SUPPLIED DATA Start Marker

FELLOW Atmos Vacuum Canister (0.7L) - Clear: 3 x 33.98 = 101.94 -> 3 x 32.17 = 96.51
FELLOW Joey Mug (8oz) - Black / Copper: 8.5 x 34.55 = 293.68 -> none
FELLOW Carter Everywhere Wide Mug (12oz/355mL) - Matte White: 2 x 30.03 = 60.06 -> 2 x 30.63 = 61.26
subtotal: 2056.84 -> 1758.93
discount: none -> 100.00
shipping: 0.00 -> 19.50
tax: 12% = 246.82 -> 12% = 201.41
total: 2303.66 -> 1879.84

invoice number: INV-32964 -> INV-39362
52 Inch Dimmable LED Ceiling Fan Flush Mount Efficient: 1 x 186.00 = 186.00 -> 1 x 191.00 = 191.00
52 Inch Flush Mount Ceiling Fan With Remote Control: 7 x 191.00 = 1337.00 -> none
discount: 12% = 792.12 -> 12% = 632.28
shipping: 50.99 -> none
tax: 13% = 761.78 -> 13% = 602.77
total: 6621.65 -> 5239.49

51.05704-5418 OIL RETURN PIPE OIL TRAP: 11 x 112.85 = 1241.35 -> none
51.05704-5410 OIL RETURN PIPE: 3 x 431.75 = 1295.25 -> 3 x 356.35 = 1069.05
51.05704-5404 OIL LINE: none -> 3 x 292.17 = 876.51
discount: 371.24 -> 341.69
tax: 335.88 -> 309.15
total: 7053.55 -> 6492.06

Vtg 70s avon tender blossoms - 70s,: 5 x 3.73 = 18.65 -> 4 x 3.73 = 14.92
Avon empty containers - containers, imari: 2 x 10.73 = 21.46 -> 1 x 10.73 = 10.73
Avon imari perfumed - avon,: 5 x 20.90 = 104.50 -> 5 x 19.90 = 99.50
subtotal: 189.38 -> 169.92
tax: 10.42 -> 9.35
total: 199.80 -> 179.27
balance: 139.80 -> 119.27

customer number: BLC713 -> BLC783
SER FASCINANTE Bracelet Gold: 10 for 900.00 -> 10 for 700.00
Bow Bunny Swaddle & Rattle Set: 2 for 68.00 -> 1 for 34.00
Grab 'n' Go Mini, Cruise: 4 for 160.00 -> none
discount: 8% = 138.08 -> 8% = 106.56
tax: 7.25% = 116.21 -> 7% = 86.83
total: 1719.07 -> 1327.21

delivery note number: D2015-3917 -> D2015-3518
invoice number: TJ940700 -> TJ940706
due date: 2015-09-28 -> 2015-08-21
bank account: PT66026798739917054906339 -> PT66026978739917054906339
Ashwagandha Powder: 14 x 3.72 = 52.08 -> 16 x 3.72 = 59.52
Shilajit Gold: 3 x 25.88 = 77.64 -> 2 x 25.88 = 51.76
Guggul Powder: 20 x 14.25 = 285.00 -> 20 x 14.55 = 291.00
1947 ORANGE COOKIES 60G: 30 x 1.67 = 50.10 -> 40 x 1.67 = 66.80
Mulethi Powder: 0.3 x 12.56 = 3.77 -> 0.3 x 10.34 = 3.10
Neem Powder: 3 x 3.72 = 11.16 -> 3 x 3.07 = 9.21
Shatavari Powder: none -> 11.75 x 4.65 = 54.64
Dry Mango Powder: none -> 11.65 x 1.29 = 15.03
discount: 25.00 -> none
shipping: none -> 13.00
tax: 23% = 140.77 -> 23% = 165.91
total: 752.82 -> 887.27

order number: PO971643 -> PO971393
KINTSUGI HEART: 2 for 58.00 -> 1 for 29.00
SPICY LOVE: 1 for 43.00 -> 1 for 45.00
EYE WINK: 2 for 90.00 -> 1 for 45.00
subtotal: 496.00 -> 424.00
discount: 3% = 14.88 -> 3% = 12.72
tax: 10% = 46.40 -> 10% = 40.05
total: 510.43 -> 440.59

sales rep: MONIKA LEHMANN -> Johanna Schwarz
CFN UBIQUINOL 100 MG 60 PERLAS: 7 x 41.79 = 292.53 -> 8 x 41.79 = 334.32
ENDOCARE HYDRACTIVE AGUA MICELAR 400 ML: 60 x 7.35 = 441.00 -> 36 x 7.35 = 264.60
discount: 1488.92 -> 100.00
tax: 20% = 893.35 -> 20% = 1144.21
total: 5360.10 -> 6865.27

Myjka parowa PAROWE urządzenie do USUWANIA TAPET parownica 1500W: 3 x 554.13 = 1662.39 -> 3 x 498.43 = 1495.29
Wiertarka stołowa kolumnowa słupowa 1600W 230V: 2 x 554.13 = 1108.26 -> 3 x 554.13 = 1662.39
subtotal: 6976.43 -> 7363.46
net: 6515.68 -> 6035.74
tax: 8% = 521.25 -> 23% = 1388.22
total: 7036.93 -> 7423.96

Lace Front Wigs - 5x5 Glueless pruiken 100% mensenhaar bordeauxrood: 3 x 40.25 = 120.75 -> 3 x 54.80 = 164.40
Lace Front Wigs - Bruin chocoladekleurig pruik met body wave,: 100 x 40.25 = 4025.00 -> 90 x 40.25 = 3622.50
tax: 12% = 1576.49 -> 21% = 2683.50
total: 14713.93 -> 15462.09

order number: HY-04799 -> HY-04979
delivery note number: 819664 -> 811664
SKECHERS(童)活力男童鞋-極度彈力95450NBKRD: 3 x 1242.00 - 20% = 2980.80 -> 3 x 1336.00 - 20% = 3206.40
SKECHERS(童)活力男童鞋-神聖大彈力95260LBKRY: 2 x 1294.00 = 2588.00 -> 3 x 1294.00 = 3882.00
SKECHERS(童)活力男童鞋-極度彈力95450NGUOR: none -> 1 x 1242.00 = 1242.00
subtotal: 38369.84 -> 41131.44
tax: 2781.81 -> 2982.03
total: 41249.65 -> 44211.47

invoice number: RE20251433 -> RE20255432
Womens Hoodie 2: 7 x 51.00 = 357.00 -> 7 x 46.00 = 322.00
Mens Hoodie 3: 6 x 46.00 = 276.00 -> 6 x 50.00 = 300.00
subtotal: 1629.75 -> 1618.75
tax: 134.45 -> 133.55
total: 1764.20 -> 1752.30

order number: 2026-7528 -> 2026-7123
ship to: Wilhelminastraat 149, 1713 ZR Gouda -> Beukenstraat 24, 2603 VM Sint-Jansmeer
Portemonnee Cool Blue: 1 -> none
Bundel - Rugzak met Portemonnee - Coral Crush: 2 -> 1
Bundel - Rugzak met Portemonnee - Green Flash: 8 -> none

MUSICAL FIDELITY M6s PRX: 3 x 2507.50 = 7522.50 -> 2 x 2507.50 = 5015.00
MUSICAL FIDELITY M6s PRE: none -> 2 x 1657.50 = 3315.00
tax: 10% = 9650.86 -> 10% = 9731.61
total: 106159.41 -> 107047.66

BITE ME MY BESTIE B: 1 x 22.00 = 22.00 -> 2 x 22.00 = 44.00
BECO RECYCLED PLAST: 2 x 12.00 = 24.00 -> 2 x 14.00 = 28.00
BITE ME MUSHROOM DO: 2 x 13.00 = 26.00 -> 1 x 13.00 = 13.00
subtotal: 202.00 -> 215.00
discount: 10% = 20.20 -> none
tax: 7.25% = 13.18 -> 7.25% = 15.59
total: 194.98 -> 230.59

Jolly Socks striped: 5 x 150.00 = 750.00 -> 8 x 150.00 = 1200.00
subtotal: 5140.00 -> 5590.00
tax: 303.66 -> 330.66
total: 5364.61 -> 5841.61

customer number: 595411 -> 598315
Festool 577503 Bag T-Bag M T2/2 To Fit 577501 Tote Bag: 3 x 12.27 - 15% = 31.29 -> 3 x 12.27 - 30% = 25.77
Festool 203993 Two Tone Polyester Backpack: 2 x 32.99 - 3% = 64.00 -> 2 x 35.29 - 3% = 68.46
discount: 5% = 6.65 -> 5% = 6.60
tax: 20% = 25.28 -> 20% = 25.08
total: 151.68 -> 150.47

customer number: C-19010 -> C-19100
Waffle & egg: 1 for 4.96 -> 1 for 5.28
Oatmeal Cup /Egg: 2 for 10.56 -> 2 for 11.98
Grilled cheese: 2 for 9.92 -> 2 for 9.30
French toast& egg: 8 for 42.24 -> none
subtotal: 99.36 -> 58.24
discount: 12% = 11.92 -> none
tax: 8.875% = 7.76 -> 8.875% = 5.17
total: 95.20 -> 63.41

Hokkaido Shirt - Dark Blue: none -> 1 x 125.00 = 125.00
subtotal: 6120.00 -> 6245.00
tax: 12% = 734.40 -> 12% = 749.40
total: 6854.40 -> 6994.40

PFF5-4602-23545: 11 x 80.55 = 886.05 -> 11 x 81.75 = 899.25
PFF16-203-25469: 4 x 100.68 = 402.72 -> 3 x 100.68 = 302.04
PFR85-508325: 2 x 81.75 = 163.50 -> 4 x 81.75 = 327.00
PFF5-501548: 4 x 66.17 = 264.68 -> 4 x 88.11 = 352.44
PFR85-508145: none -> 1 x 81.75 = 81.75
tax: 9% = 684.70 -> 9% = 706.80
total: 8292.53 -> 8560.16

SUPPLIED DATA End Marker

Scan the records above for the string "Portemonnee", then copy each line where it turns up.

**FINAL ANSWER**
Portemonnee Cool Blue: 1 -> none
Bundel - Rugzak met Portemonnee - Coral Crush: 2 -> 1
Bundel - Rugzak met Portemonnee - Green Flash: 8 -> none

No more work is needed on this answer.